===== Material for the task

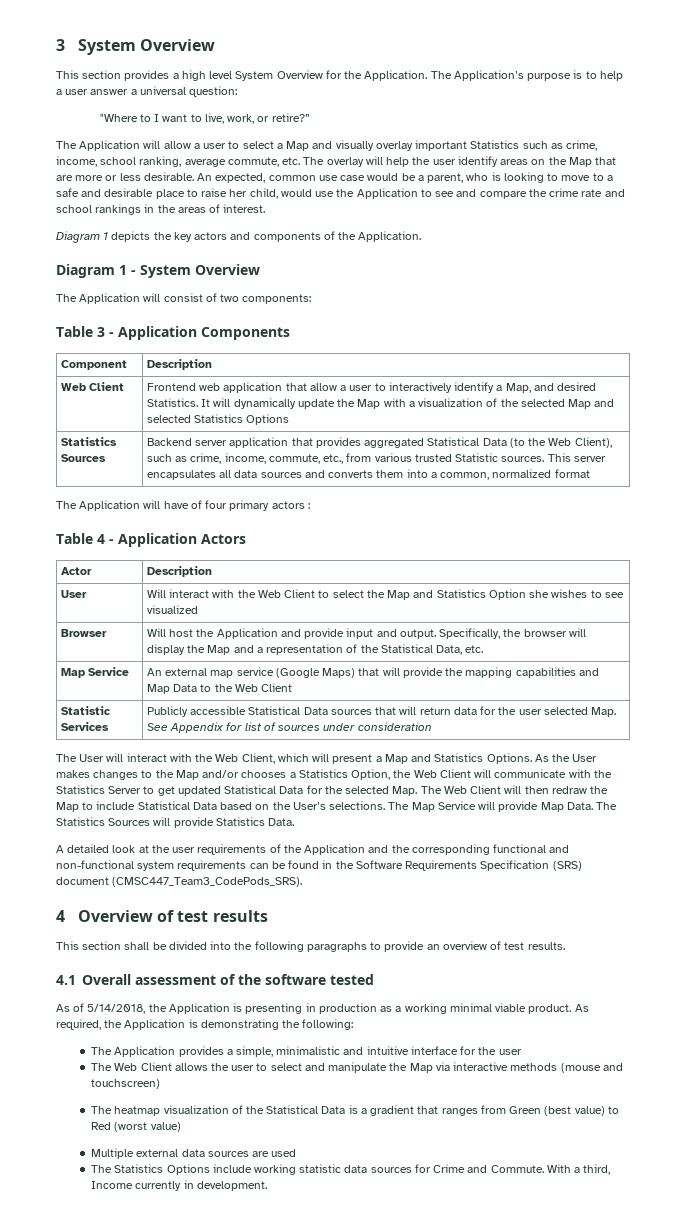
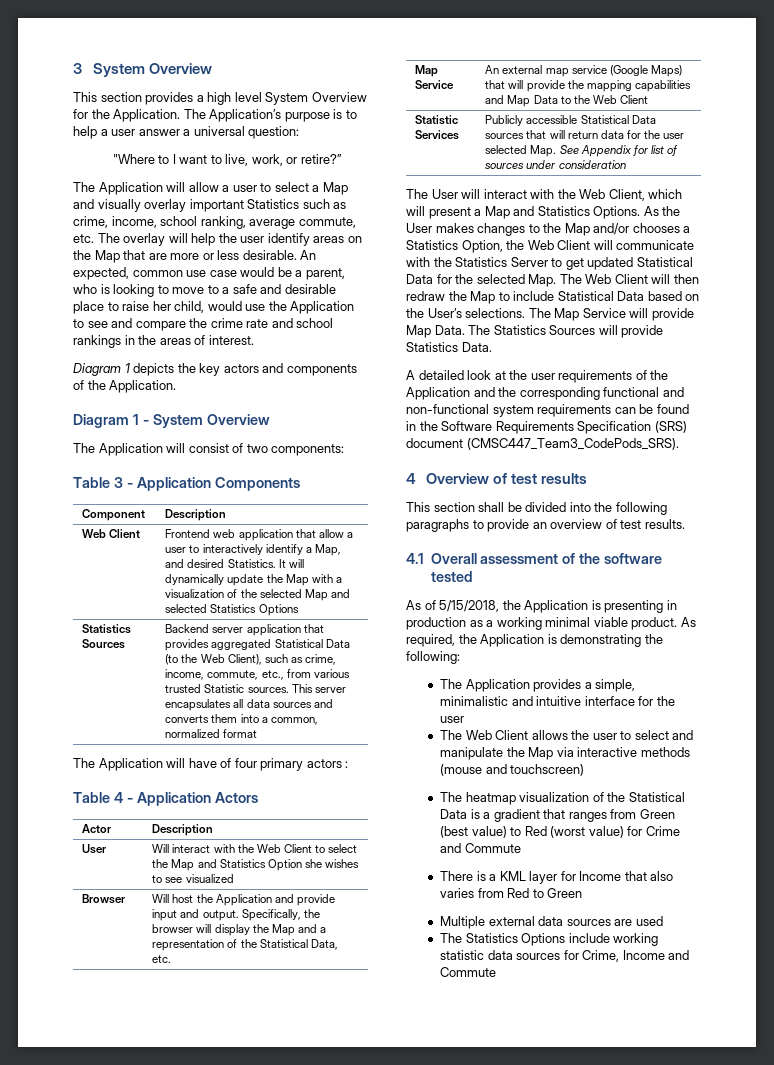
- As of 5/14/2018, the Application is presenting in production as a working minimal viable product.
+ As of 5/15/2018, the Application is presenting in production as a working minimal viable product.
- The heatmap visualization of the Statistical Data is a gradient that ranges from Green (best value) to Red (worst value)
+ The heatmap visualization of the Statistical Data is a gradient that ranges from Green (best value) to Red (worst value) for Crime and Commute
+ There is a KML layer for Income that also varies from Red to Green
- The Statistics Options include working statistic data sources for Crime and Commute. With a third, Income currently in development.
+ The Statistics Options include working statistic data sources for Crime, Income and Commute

==========
===== Material for the task

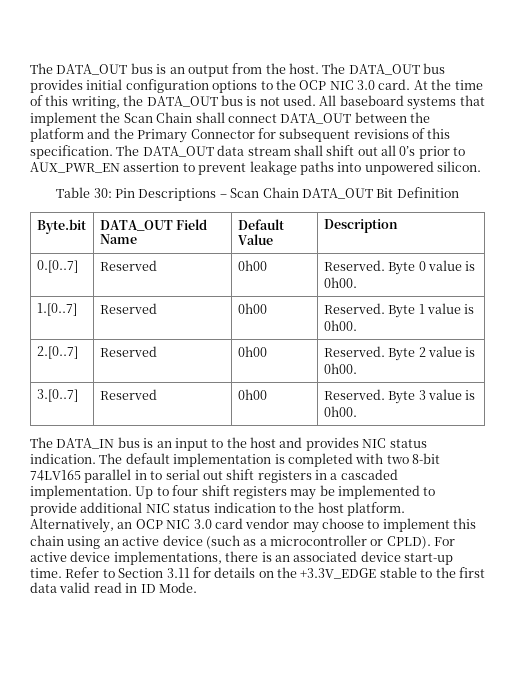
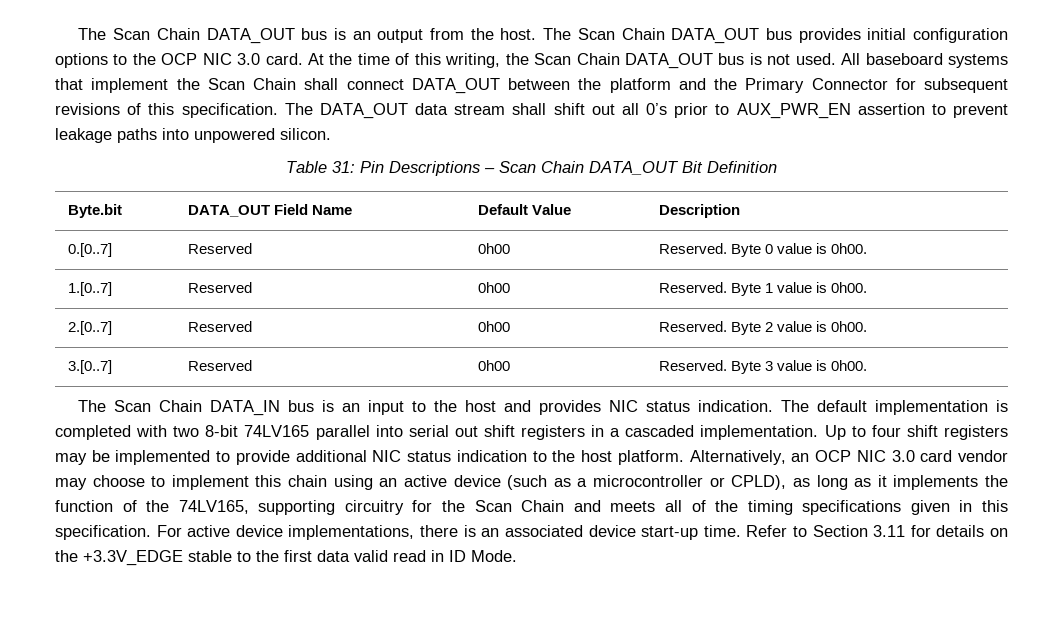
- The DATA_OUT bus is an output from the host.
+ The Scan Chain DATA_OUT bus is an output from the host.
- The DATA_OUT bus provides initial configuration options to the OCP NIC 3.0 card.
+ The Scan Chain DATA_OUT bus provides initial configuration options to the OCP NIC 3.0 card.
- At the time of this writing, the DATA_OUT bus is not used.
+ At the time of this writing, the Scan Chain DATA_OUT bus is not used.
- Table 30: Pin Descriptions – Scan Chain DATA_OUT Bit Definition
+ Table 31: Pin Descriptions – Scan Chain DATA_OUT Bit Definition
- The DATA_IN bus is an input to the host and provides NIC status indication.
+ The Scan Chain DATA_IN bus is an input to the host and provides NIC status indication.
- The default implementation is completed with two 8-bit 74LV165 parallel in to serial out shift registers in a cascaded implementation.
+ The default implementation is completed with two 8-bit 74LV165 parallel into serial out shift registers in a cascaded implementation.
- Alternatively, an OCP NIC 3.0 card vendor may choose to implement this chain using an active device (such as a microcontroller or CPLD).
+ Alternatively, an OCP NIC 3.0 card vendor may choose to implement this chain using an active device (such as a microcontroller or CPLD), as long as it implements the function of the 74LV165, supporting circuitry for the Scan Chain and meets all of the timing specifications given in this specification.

==========

### Problem details:
Lines that contain "host" are the result; find them in the entries above and copy each one.

### Answer below:
- The DATA_OUT bus is an output from the host.
+ The Scan Chain DATA_OUT bus is an output from the host.
- The DATA_IN bus is an input to the host and provides NIC status indication.
+ The Scan Chain DATA_IN bus is an input to the host and provides NIC status indication.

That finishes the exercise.